SFI Science Board member George Oster passed away Sunday, April 15, at the age of 77. A biophysicist based at UC Berkeley, Oster used insights from physics to understand the mechanical workings of complex life.
A self-described “dabbler” by his 2006 profile in PNAS, Oster studied a panoply of phenomena in ecology, evolution, embryology, and cell and molecular biology. While many of Oster’s fellow scientists regarded him as a luminary, he was modest about his own achievements. He attributed his success to meeting “the right people at the right time” and working on “the right problems… with people smarter than I am.”

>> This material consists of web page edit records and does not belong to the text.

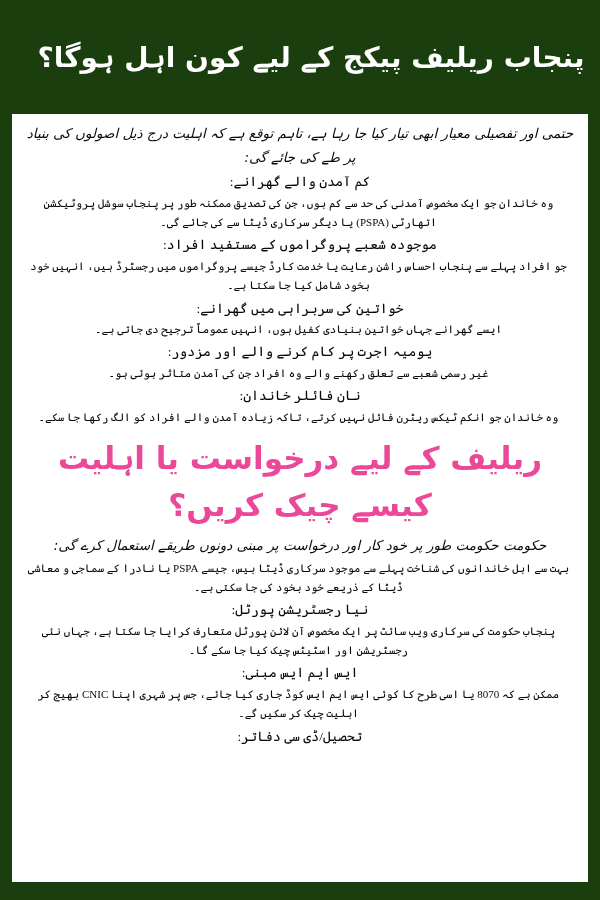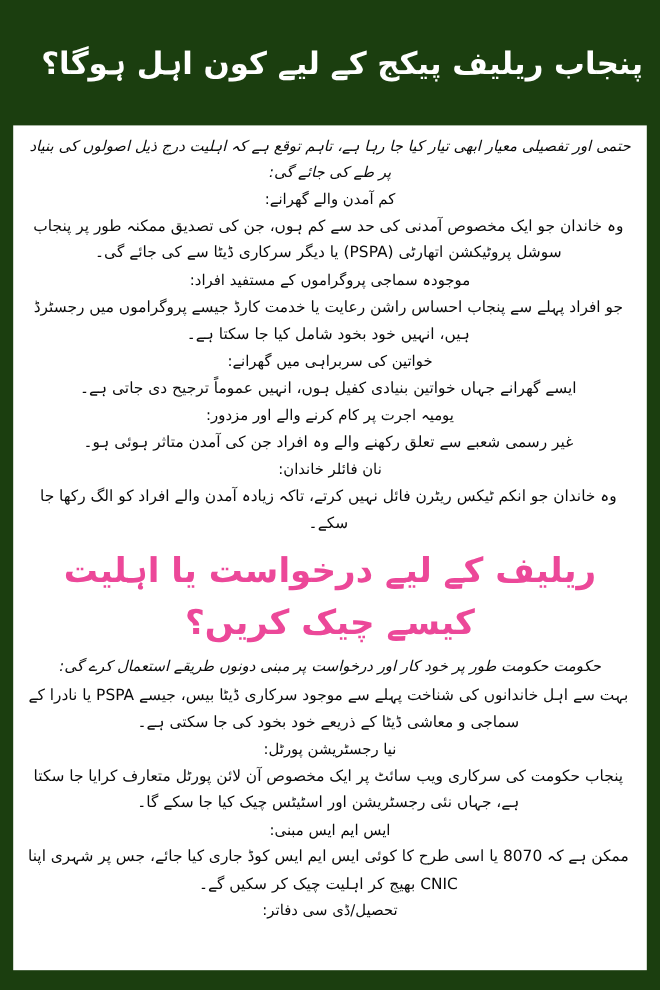"کم آمدن والے گھرانے:" .section-block { font-family: none -> Liberation Serif, serif }
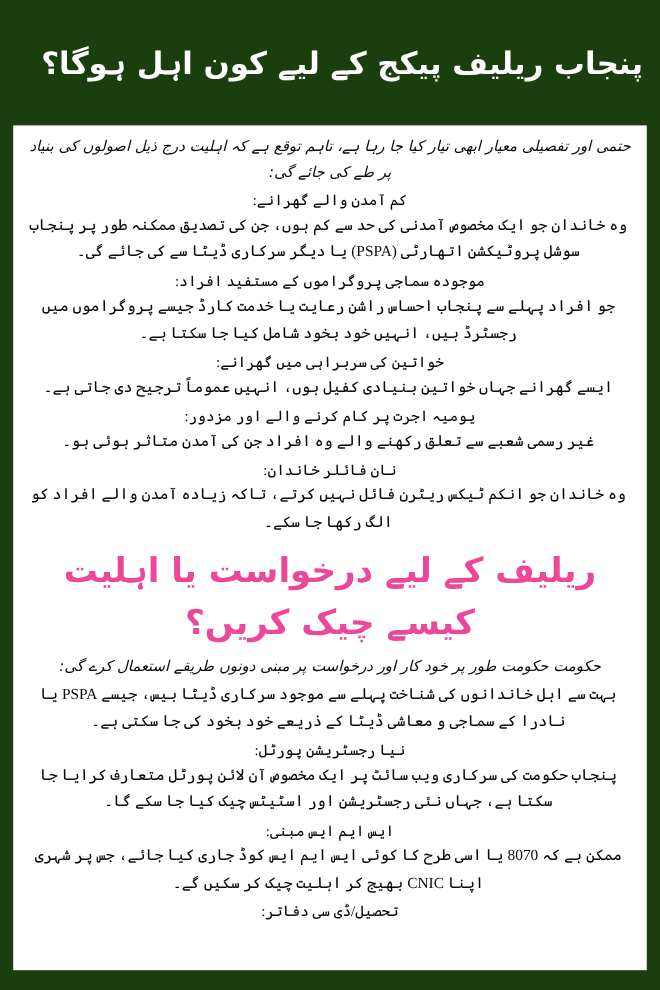"وہ خاندان جو ایک مخصوص" .section-body { font-size: 14px -> 11px }
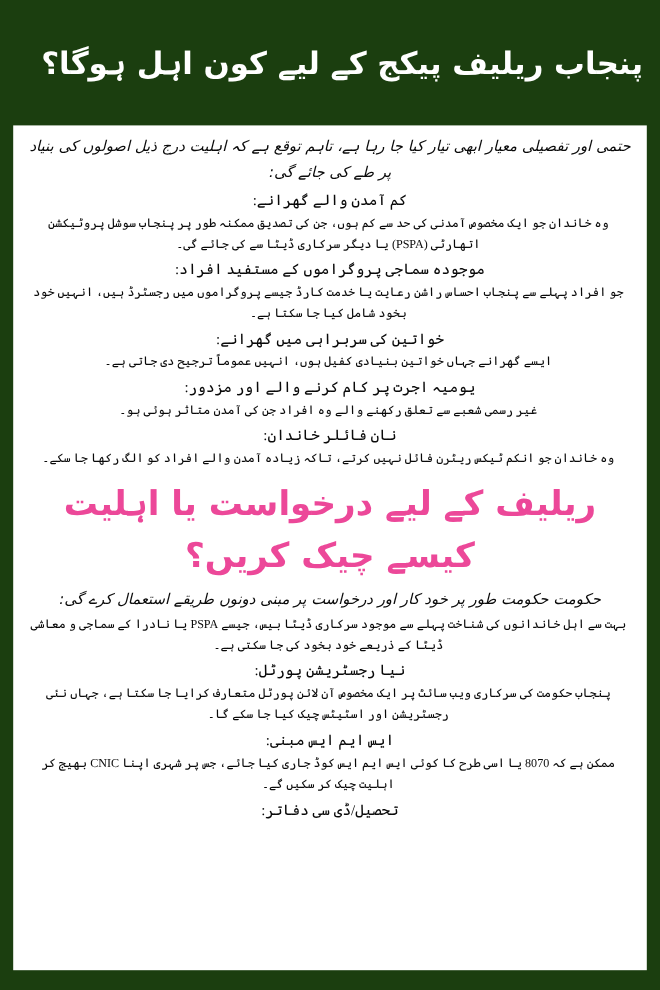"موجودہ سماجی پروگراموں کے مستفید" div.section-heading { text: سماجی -> شعبے }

With Science Board member Robert May, Oster co-authored one of the early influential papers on population chaos within an ecosystem. He modeled social insects with Edward Wilson, morphogenesis with Pere Alberch (1954-1998), and optimal immune system strategies with External Professor and Science Board member Alan Perelson, who was Oster's classmate in the UC Berkeley graduate program in biophysics. Oster and Perelson also invented the idea of shape space to understand how the immune system could identify foreign molecules.
“Oster was very fortunate to be a part of the great generation of scientists who had audacity and freedom to move between disciplines,” writes Alex Mogilner (New York University), a mathematician who worked with Oster as a postdoctoral fellow. “[Oster] was one of the first biophysicists who ‘married’ experiment and theory by developing computational models of a bewildering variety of molecular machines… [He] established a now common approach to solving biological puzzles by iterative cycles of modeling and experimentation.”
Oster was best known for illuminating the mechanisms and forces that allow cells and bacteria to move through their environments. “It would not be an exaggeration to say that Oster more than any other physicist or mathematician inspired our current understanding of molecular motors,” Mogilner writes. “[He] pioneered an important shift from conceptual to detailed and predictive mathematical models of biological systems.”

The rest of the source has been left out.